Activity
Copy out every line of the data exactly; do not include the images.

Start of Data extracts

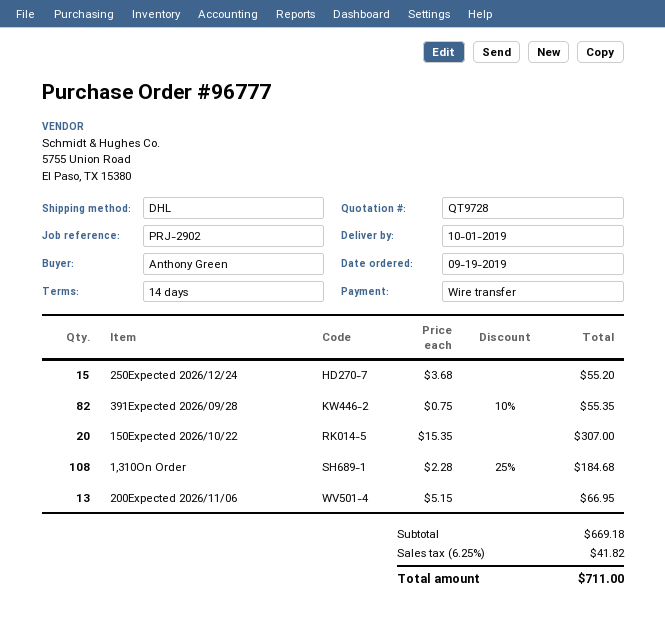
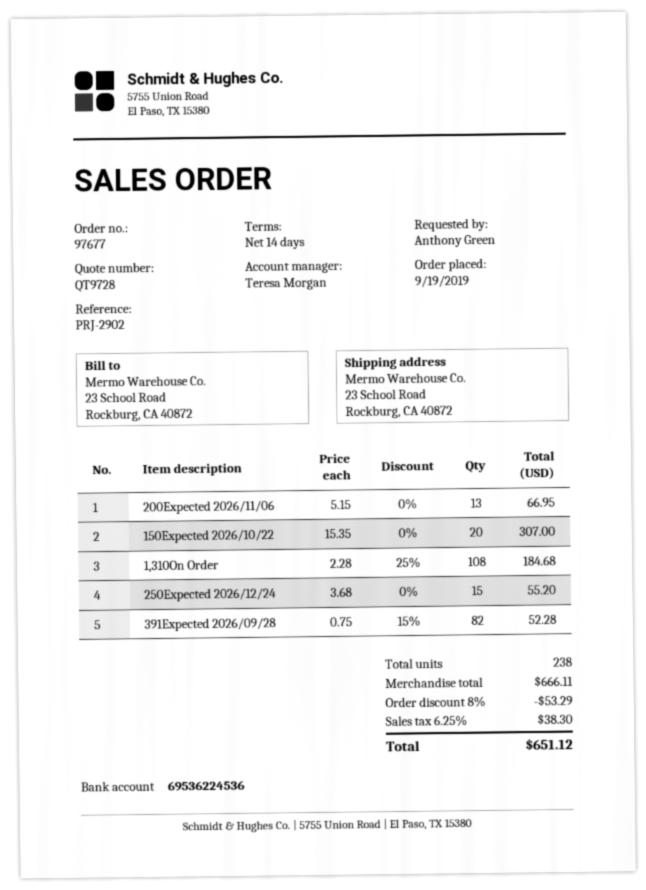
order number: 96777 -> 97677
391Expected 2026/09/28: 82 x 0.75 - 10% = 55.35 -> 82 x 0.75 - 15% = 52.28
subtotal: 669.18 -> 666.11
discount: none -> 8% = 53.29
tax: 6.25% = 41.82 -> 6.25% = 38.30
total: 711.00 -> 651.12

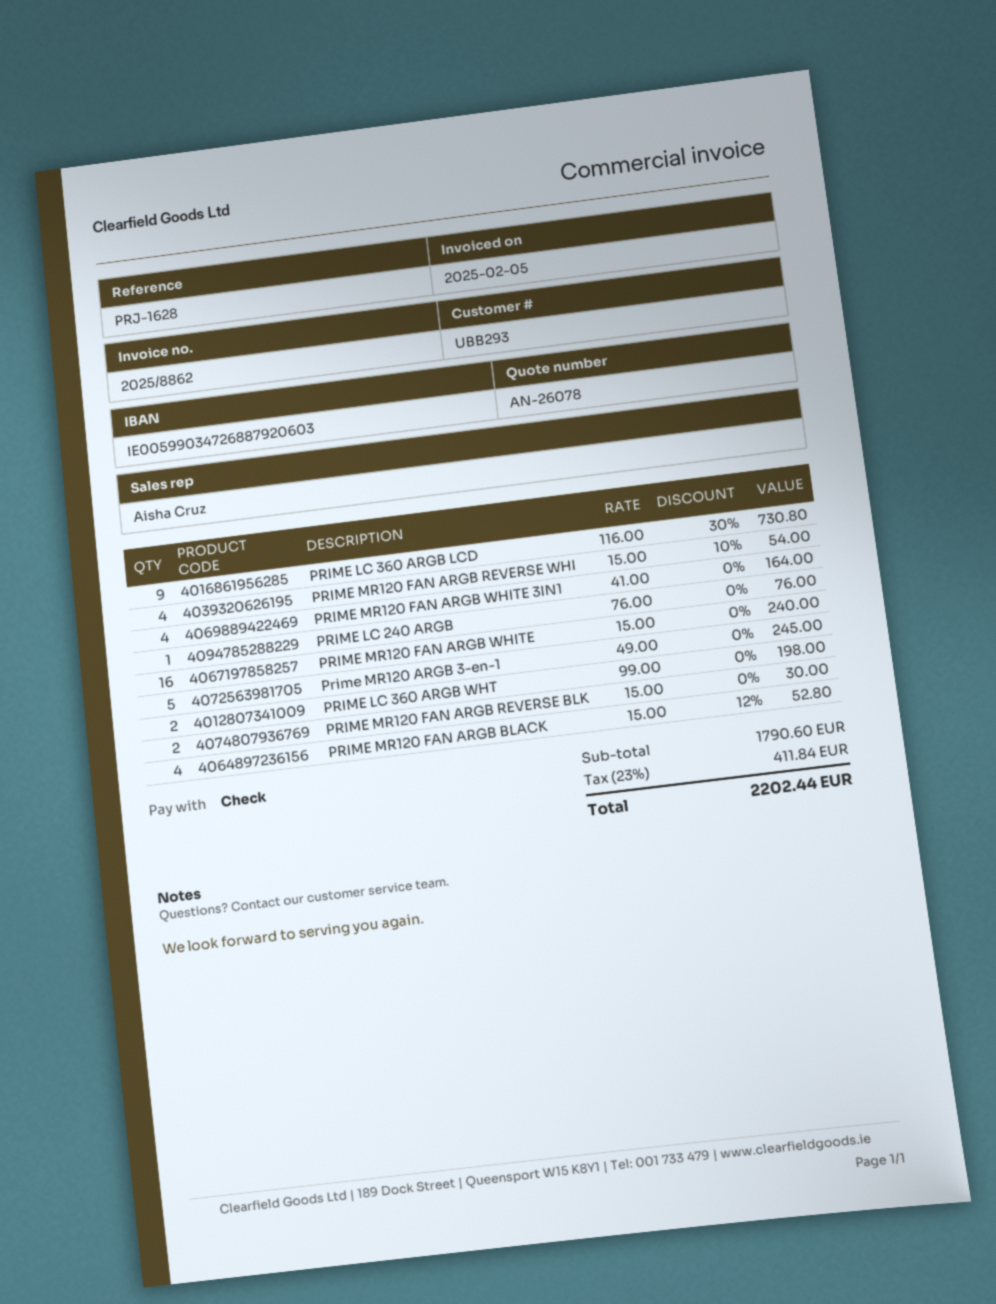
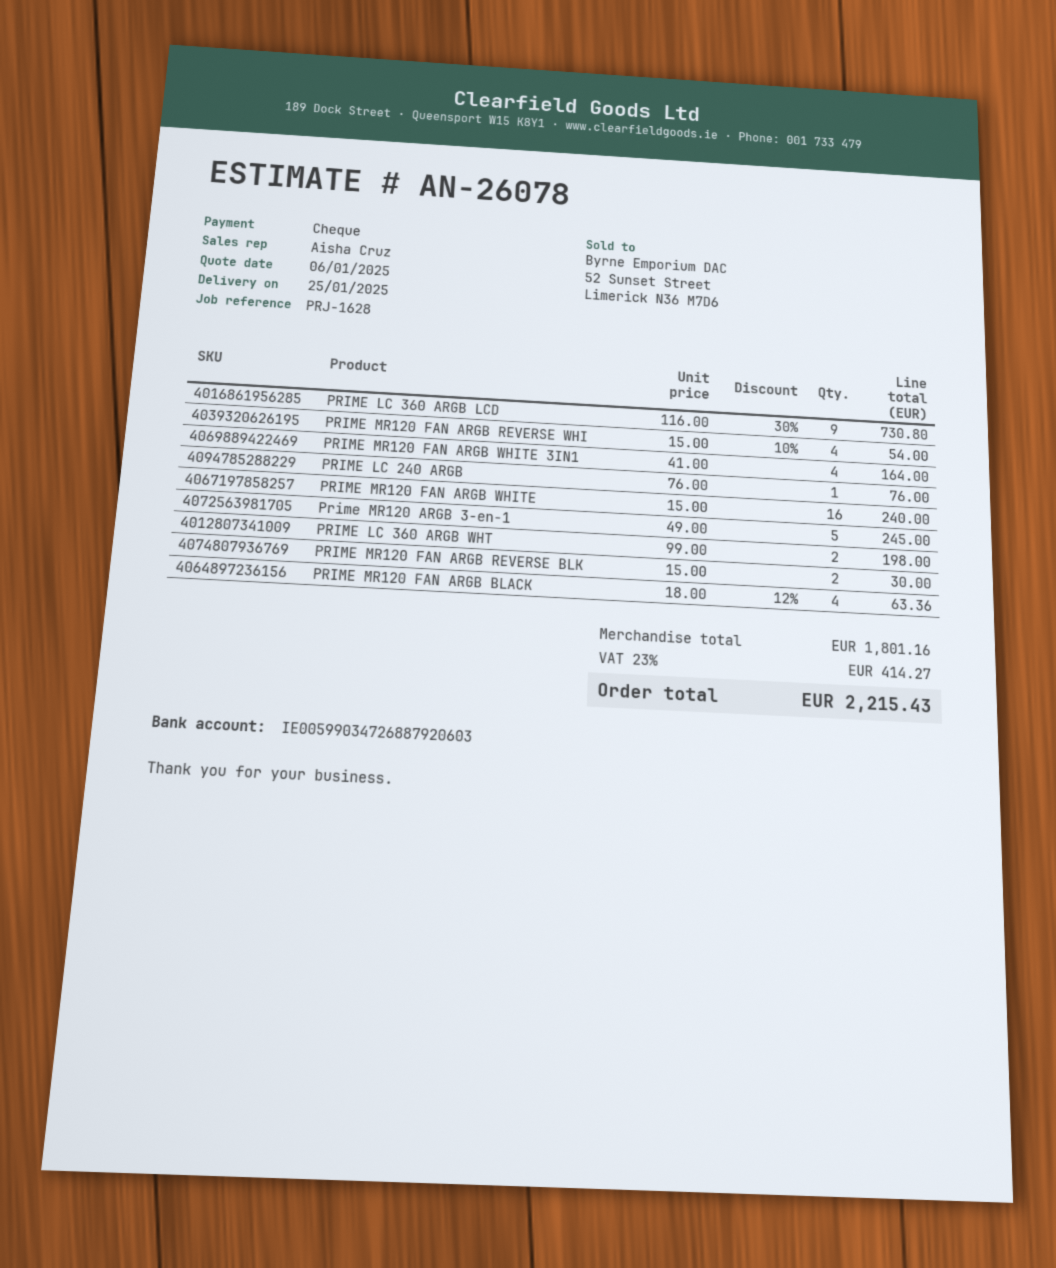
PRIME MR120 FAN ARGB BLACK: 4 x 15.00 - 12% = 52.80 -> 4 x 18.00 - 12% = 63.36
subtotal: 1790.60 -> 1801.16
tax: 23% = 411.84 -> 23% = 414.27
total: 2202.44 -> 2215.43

End of Data extracts

Reply
order number: 96777 -> 97677
391Expected 2026/09/28: 82 x 0.75 - 10% = 55.35 -> 82 x 0.75 - 15% = 52.28
subtotal: 669.18 -> 666.11
discount: none -> 8% = 53.29
tax: 6.25% = 41.82 -> 6.25% = 38.30
total: 711.00 -> 651.12

PRIME MR120 FAN ARGB BLACK: 4 x 15.00 - 12% = 52.80 -> 4 x 18.00 - 12% = 63.36
subtotal: 1790.60 -> 1801.16
tax: 23% = 411.84 -> 23% = 414.27
total: 2202.44 -> 2215.43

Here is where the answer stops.